Dataset content:

********************

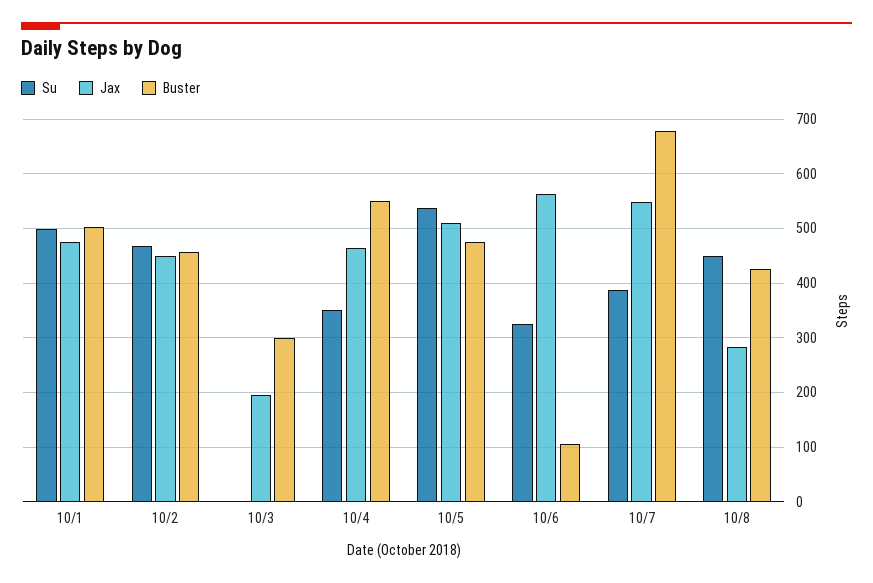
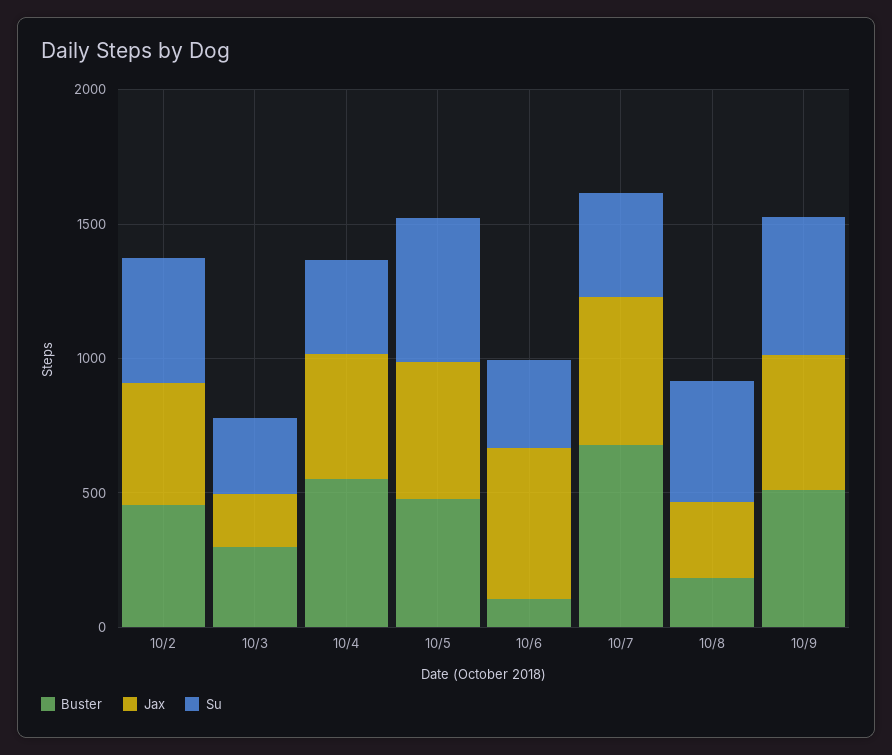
Su, 10/1: 500 -> none
Jax, 10/1: 480 -> none
Buster, 10/1: 500 -> none
Su, 10/3: 0 -> 300
Buster, 10/8: 420 -> 200
Buster, 10/9: none -> 500
Jax, 10/9: none -> 500
Su, 10/9: none -> 500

********************

Exercise directions: Only what runs from the line containing "Buster, 10/8: 420 -> 200" through the final line of the entries above belongs in the answer, restated exactly.

Exercise result:
Buster, 10/8: 420 -> 200
Buster, 10/9: none -> 500
Jax, 10/9: none -> 500
Su, 10/9: none -> 500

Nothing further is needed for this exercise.